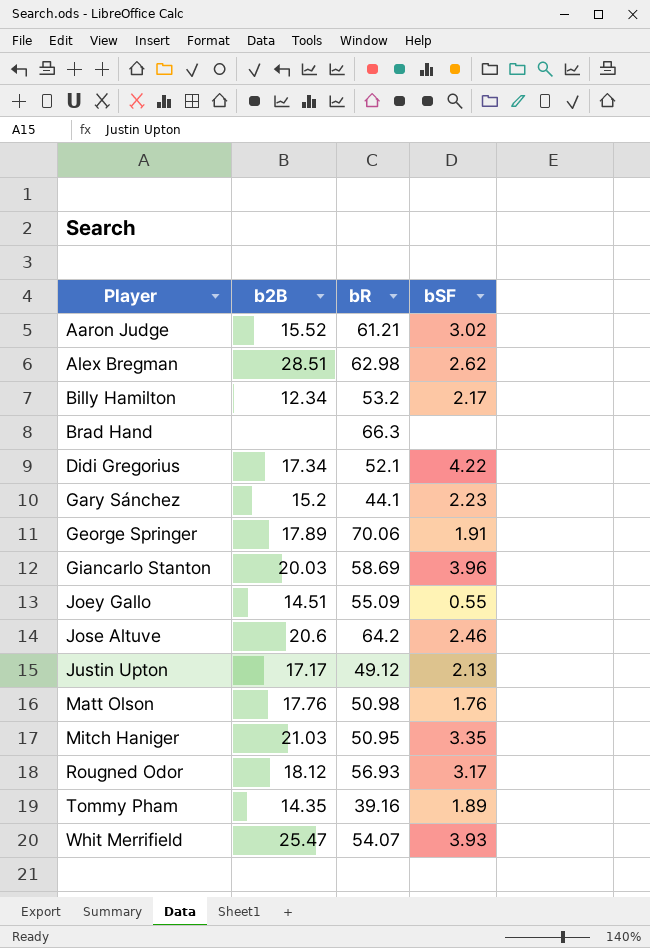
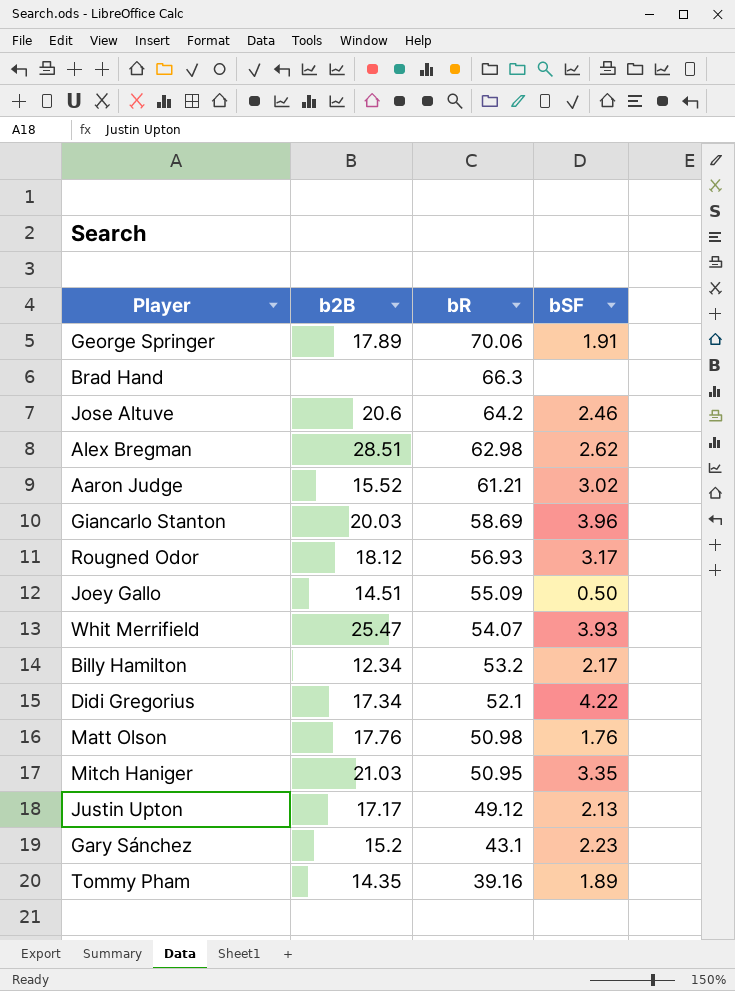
row order: Player ascending -> bR descending
Joey Gallo | bSF: 0.55 -> 0.50
Gary Sánchez | bR: 44.1 -> 43.1

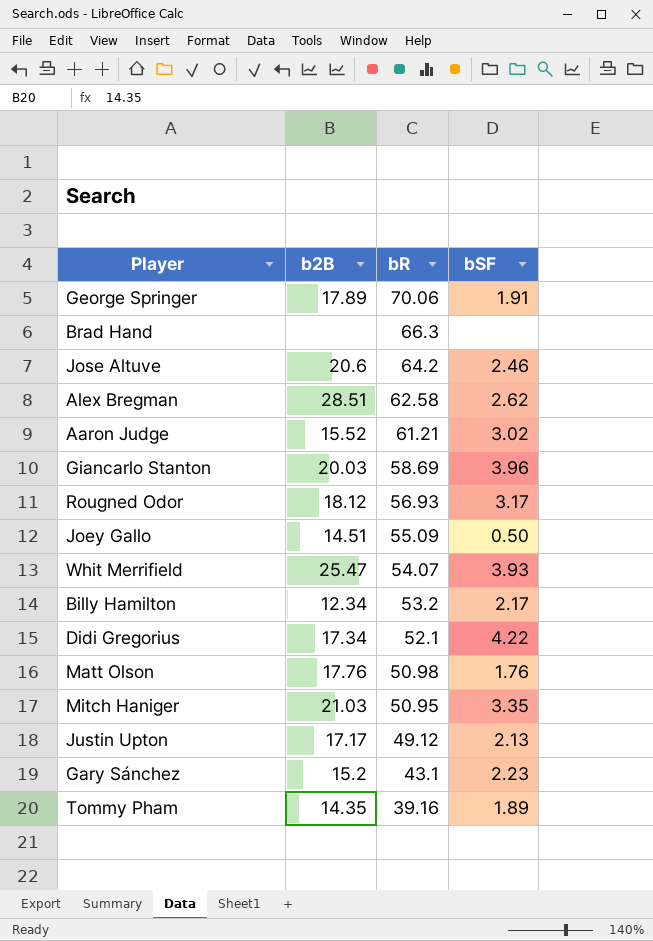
Alex Bregman | bR: 62.98 -> 62.58

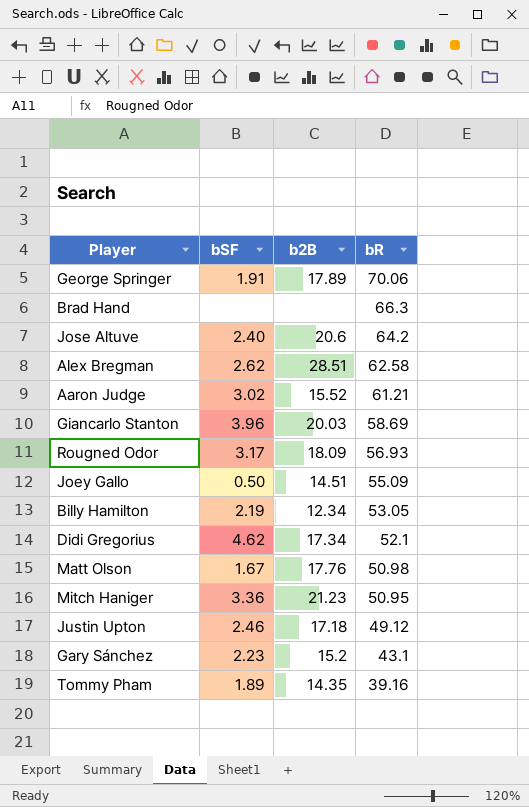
column bSF | position: 4 -> 2
row Whit Merrifield: 25.47 | 54.07 | 3.93 -> none
Jose Altuve | bSF: 2.46 -> 2.40
Rougned Odor | b2B: 18.12 -> 18.09
Billy Hamilton | bSF: 2.17 -> 2.19
Billy Hamilton | bR: 53.2 -> 53.05
Didi Gregorius | bSF: 4.22 -> 4.62
Matt Olson | bSF: 1.76 -> 1.67
Mitch Haniger | bSF: 3.35 -> 3.36
Mitch Haniger | b2B: 21.03 -> 21.23
Justin Upton | bSF: 2.13 -> 2.46
Justin Upton | b2B: 17.17 -> 17.18

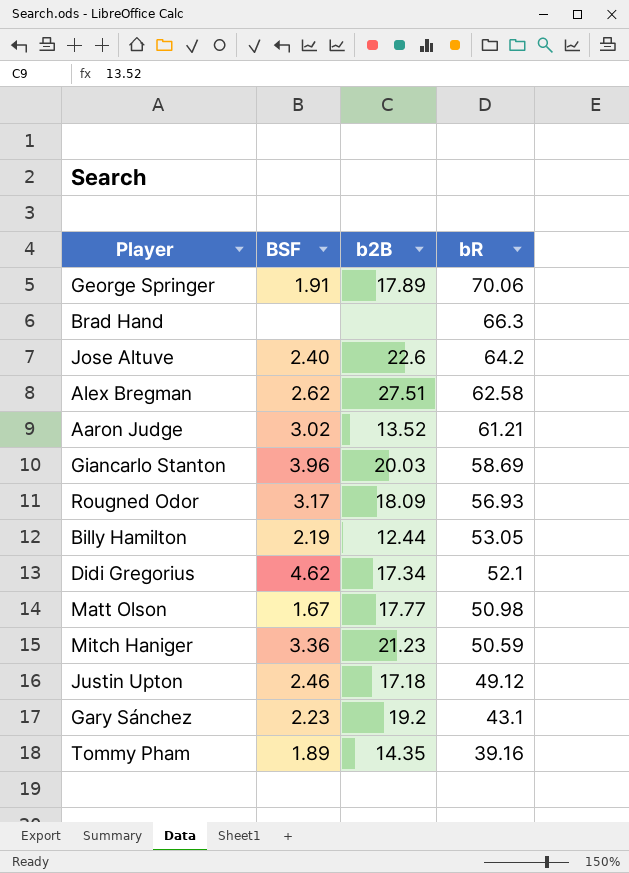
column name: bSF -> BSF
row Joey Gallo: 0.50 | 14.51 | 55.09 -> none
Jose Altuve | b2B: 20.6 -> 22.6
Alex Bregman | b2B: 28.51 -> 27.51
Aaron Judge | b2B: 15.52 -> 13.52
Billy Hamilton | b2B: 12.34 -> 12.44
Matt Olson | b2B: 17.76 -> 17.77
Mitch Haniger | bR: 50.95 -> 50.59
Gary Sánchez | b2B: 15.2 -> 19.2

■ YOUR ASSIGNMENT ■
Would you give again exactly the lines from the line containing "Rougned Odor | b2B: 18.12 -> 18.09" through the end of the listing, both ends included, without any pictures?

■ EXERCISE RESULT ■
Rougned Odor | b2B: 18.12 -> 18.09
Billy Hamilton | bSF: 2.17 -> 2.19
Billy Hamilton | bR: 53.2 -> 53.05
Didi Gregorius | bSF: 4.22 -> 4.62
Matt Olson | bSF: 1.76 -> 1.67
Mitch Haniger | bSF: 3.35 -> 3.36
Mitch Haniger | b2B: 21.03 -> 21.23
Justin Upton | bSF: 2.13 -> 2.46
Justin Upton | b2B: 17.17 -> 17.18

column name: bSF -> BSF
row Joey Gallo: 0.50 | 14.51 | 55.09 -> none
Jose Altuve | b2B: 20.6 -> 22.6
Alex Bregman | b2B: 28.51 -> 27.51
Aaron Judge | b2B: 15.52 -> 13.52
Billy Hamilton | b2B: 12.34 -> 12.44
Matt Olson | b2B: 17.76 -> 17.77
Mitch Haniger | bR: 50.95 -> 50.59
Gary Sánchez | b2B: 15.2 -> 19.2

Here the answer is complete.